◆ **Supplied material**
+---+
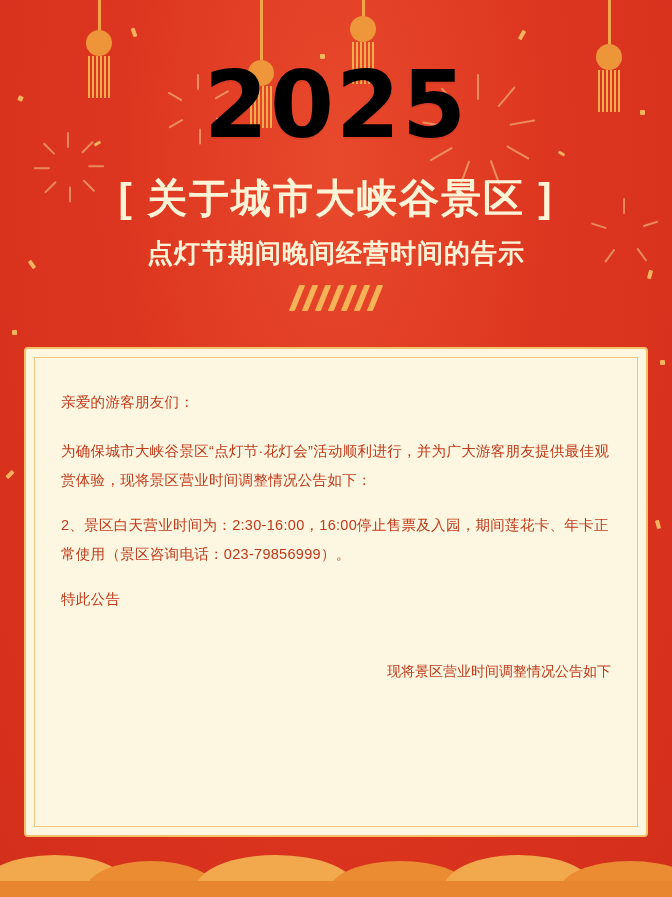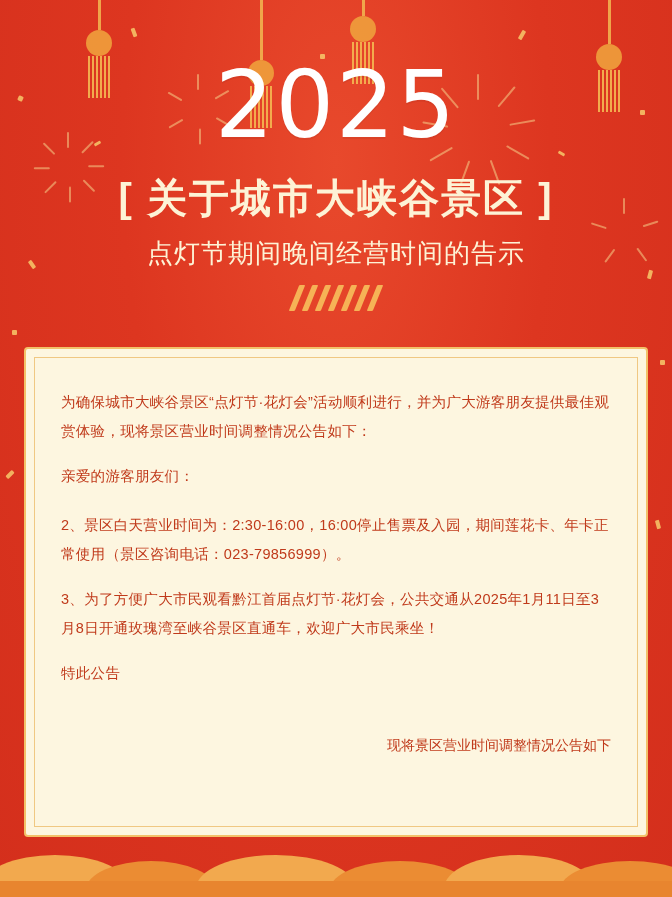--- a/index.html
+++ b/index.html
@@ -72,8 +72,8 @@
   }
   .year {
     font-size: 92px;
-    font-weight: normal;
-    color: #ffffff;
+    font-weight: bold;
+    color: #000000;
     letter-spacing: 2px;
     line-height: 1;
     font-family: "DejaVu Sans", sans-serif;

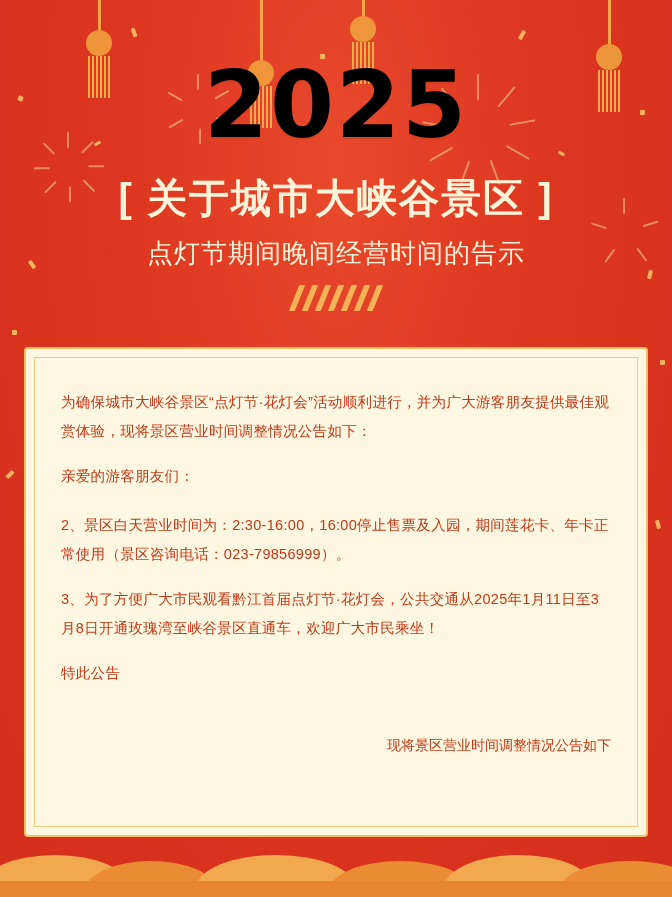--- a/index.html
+++ b/index.html
@@ -91,7 +91,7 @@
   .title-sub {
     margin-top: 14px;
     font-size: 26px;
-    font-weight: normal;
+    font-weight: bold;
     color: #fdf3d6;
     letter-spacing: 1px;
   }

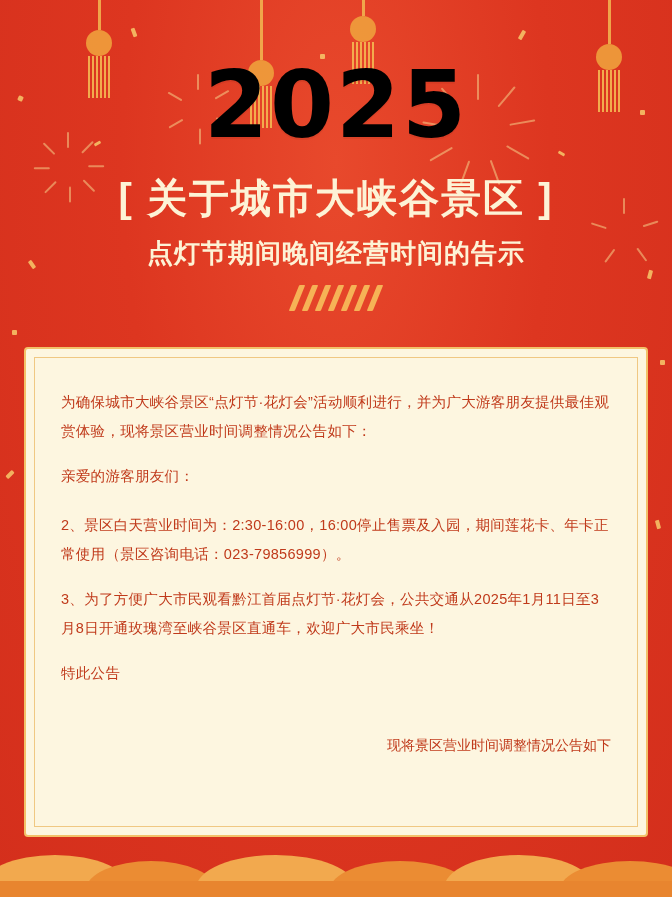--- a/index.html
+++ b/index.html
@@ -274,9 +274,9 @@
 <div class="card-outer">
   <div class="card-inner">
 
+    <p class="p greeting">亲爱的游客朋友们：</p>
+
     <p class="p">为确保城市大峡谷景区“点灯节·花灯会”活动顺利进行，并为广大游客朋友提供最佳观赏体验，现将景区营业时间调整情况公告如下：</p>
-
-    <p class="p greeting">亲爱的游客朋友们：</p>
 
 
     <p class="p">2、景区白天营业时间为：2:30-16:00，16:00停止售票及入园，期间莲花卡、年卡正常使用（景区咨询电话：023-79856999）。</p>

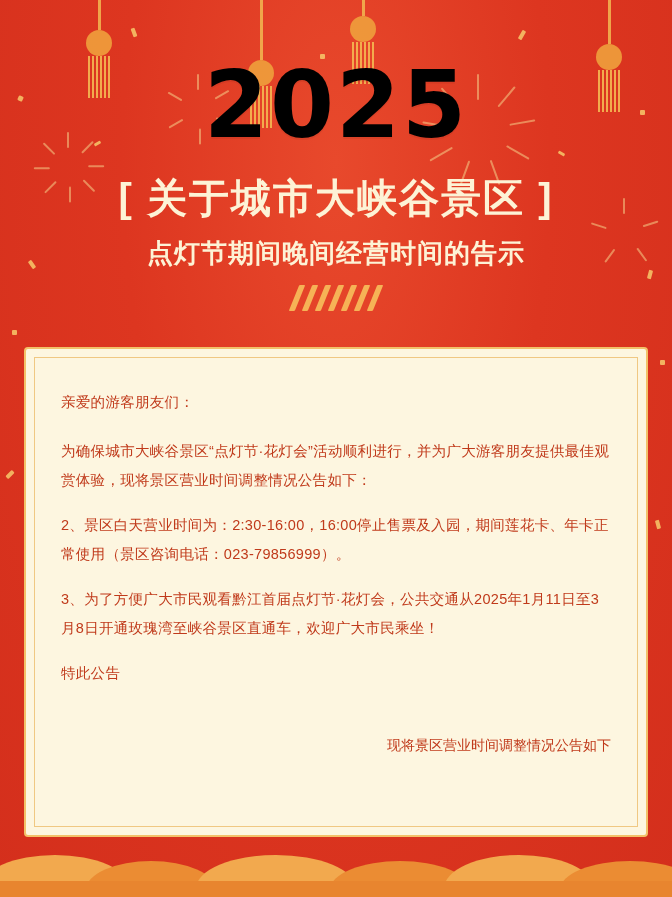--- a/index.html
+++ b/index.html
@@ -281,7 +281,6 @@
 
     <p class="p">2、景区白天营业时间为：2:30-16:00，16:00停止售票及入园，期间莲花卡、年卡正常使用（景区咨询电话：023-79856999）。</p>
 
-    <p class="p">3、为了方便广大市民观看黔江首届点灯节·花灯会，公共交通从2025年1月11日至3月8日开通玫瑰湾至峡谷景区直通车，欢迎广大市民乘坐！</p>
 
     <p class="p">特此公告</p>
+---+
◆ **Work required**
With pictures excluded, the material is to be written out exactly as given.

◆ **Solution for this task**
--- a/index.html
+++ b/index.html
@@ -72,8 +72,8 @@
   }
   .year {
     font-size: 92px;
-    font-weight: normal;
-    color: #ffffff;
+    font-weight: bold;
+    color: #000000;
     letter-spacing: 2px;
     line-height: 1;
     font-family: "DejaVu Sans", sans-serif;

--- a/index.html
+++ b/index.html
@@ -91,7 +91,7 @@
   .title-sub {
     margin-top: 14px;
     font-size: 26px;
-    font-weight: normal;
+    font-weight: bold;
     color: #fdf3d6;
     letter-spacing: 1px;
   }

--- a/index.html
+++ b/index.html
@@ -274,9 +274,9 @@
 <div class="card-outer">
   <div class="card-inner">
 
+    <p class="p greeting">亲爱的游客朋友们：</p>
+
     <p class="p">为确保城市大峡谷景区“点灯节·花灯会”活动顺利进行，并为广大游客朋友提供最佳观赏体验，现将景区营业时间调整情况公告如下：</p>
-
-    <p class="p greeting">亲爱的游客朋友们：</p>
 
 
     <p class="p">2、景区白天营业时间为：2:30-16:00，16:00停止售票及入园，期间莲花卡、年卡正常使用（景区咨询电话：023-79856999）。</p>

--- a/index.html
+++ b/index.html
@@ -281,7 +281,6 @@
 
     <p class="p">2、景区白天营业时间为：2:30-16:00，16:00停止售票及入园，期间莲花卡、年卡正常使用（景区咨询电话：023-79856999）。</p>
 
-    <p class="p">3、为了方便广大市民观看黔江首届点灯节·花灯会，公共交通从2025年1月11日至3月8日开通玫瑰湾至峡谷景区直通车，欢迎广大市民乘坐！</p>
 
     <p class="p">特此公告</p>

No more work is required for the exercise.